[PATCH v1 1/3] s390/uv: don't return 0 from make_hva_secure() if the operation was not successful

David Hildenbrand posted 3 patches 7 months, 1 week ago
[PATCH v1 1/3] s390/uv: don't return 0 from make_hva_secure() if the operation was not successful
Posted by David Hildenbrand 7 months, 1 week ago
If s390_wiggle_split_folio() returns 0 because splitting a large folio
succeeded, we will return 0 from make_hva_secure() even though a retry
is required.

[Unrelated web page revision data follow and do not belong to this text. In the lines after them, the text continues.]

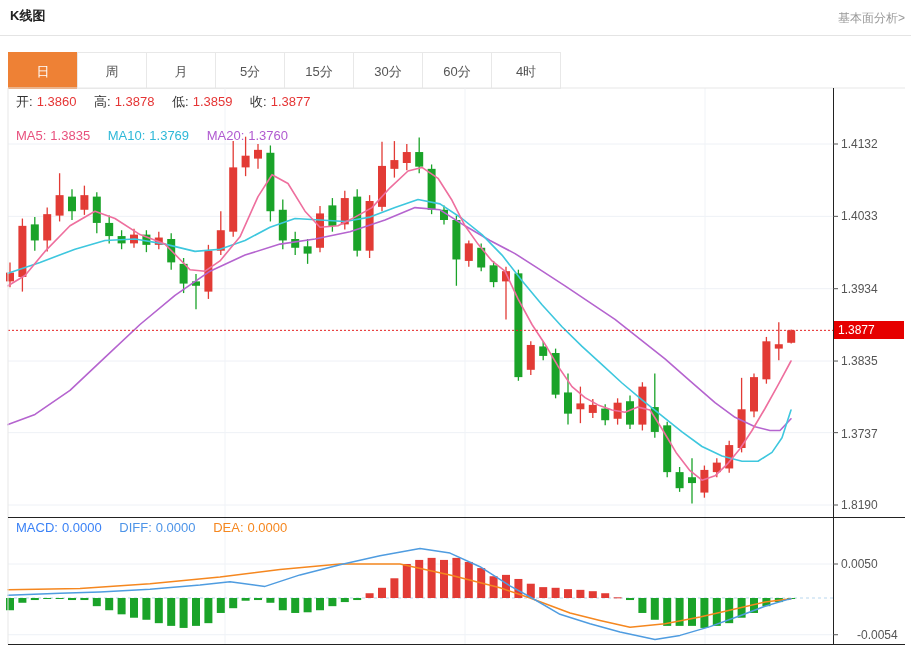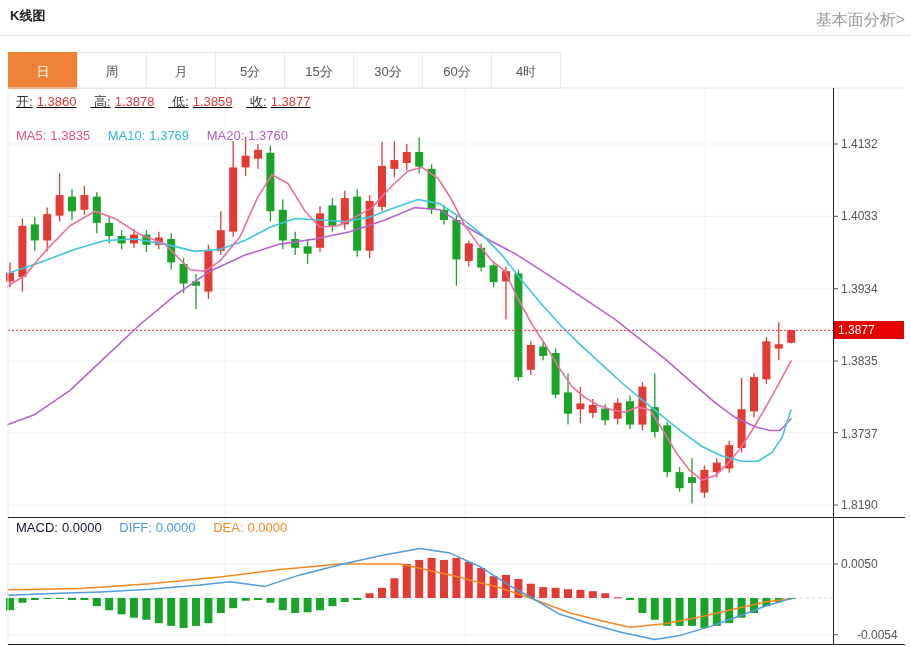--- a/index.html
+++ b/index.html
@@ -5,7 +5,7 @@
   html,body{margin:0;padding:0;background:#fff;font-family:"Liberation Sans",sans-serif;}
   #app{position:relative;width:911px;height:647px;background:#fff;overflow:hidden;}
   .page-title{position:absolute;left:10px;top:7px;font-size:13px;font-weight:bold;color:#222;}
-  .top-link{position:absolute;right:6px;top:10px;font-size:16px;color:#999;cursor:pointer;}
+  .top-link{position:absolute;right:6px;top:10px;font-size:12px;color:#999;cursor:pointer;}
   .header-divider{position:absolute;left:0;top:35px;width:911px;height:1px;background:#e4e4e4;}
   .tabbar{position:absolute;left:8px;top:52px;display:flex;}
   .tab{width:70px;height:37px;line-height:37px;text-align:center;font-size:13px;color:#555;

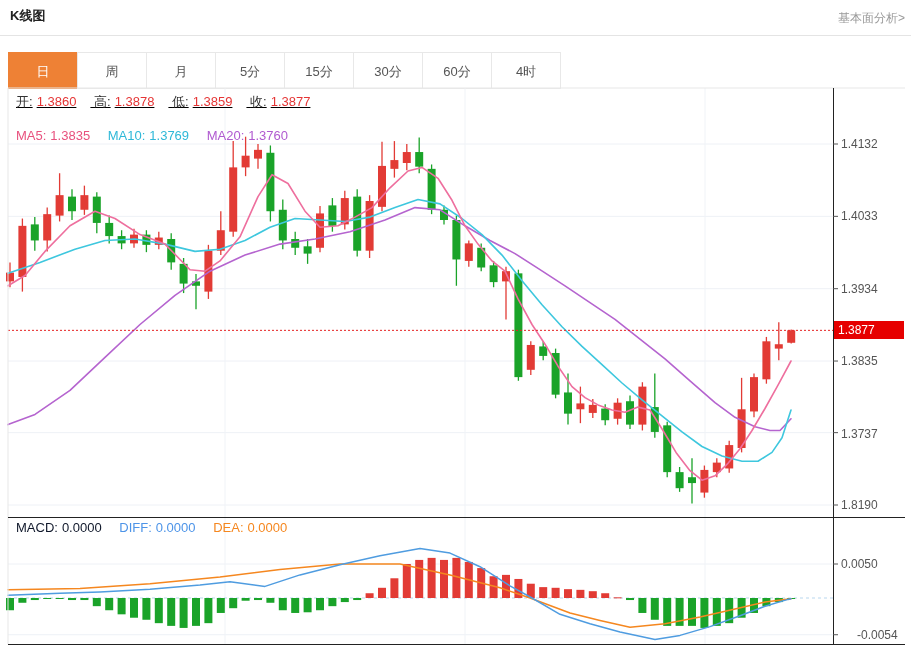--- a/index.html
+++ b/index.html
@@ -270,7 +270,7 @@
       <line x1="833" x2="838" y1="634.72" y2="634.72" stroke="#555"></line>
     </svg>
 
-  <div class="legend-row" style="top:93px;text-decoration:underline;">
+  <div class="legend-row" style="top:93px;">
     <span class="lbl">开:</span><span class="val gap">1.3860</span>
     <span class="lbl">高:</span><span class="val gap">1.3878</span>
     <span class="lbl">低:</span><span class="val gap">1.3859</span>

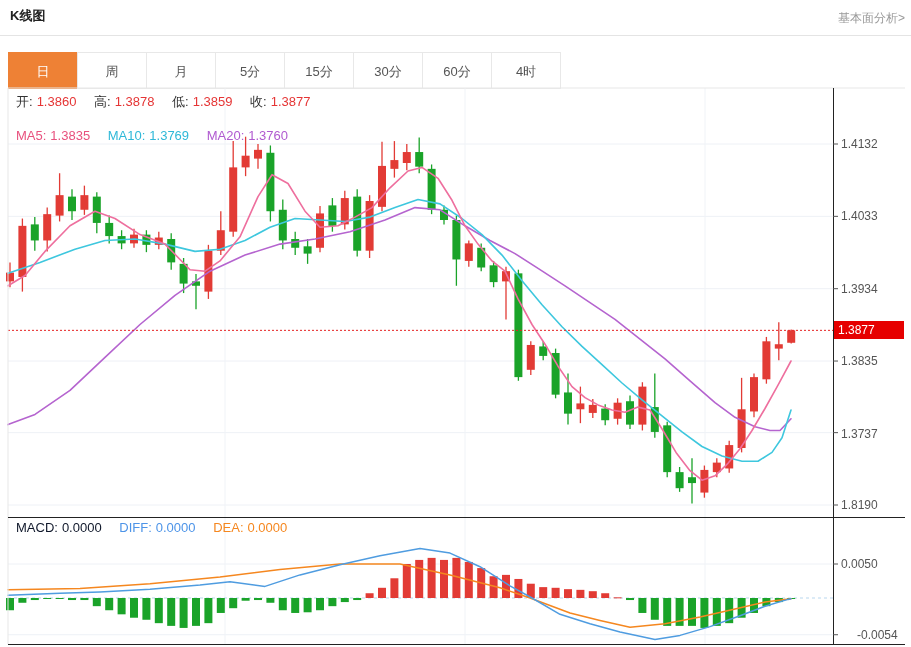--- a/index.html
+++ b/index.html
@@ -19,7 +19,7 @@
   .lbl{color:#333;}
   .val{color:#e53535;}
   .ma5-c{color:#e8517e;} .ma10-c{color:#2fb8d8;} .ma20-c{color:#b05ad0;}
-  .macd-c{color:#0f172a;} .diff-c{color:#4d94e8;} .dea-c{color:#f5871f;}
+  .macd-c{color:#3b82f6;} .diff-c{color:#4d94e8;} .dea-c{color:#f5871f;}
   .ylab{position:absolute;left:841px;font-size:12px;color:#555;text-align:center;}
   .price-tag{position:absolute;left:834px;width:70px;height:18px;background:#e60000;color:#fff;
              font-size:12px;line-height:18px;padding-left:4px;box-sizing:border-box;}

Return -EAGAIN in that case.

Otherwise, we'll return 0 from gmap_make_secure(), and consequently from
unpack_one(). In kvm_s390_pv_unpack(), we assume that unpacking
succeeded and skip unpacking this page. Later on, we run into issues
and fail booting the VM.

So far, this issue was only observed with follow-up patches where we
split large pagecache XFS folios. Maybe it can also be triggered with
shmem?

We'll cleanup s390_wiggle_split_folio() a bit next, to also return 0
if no split was required.

Fixes: d8dfda5af0be ("KVM: s390: pv: fix race when making a page secure")
Cc: stable@vger.kernel.org
Signed-off-by: David Hildenbrand <david@redhat.com>
---
 arch/s390/kernel/uv.c | 5 ++++-
 1 file changed, 4 insertions(+), 1 deletion(-)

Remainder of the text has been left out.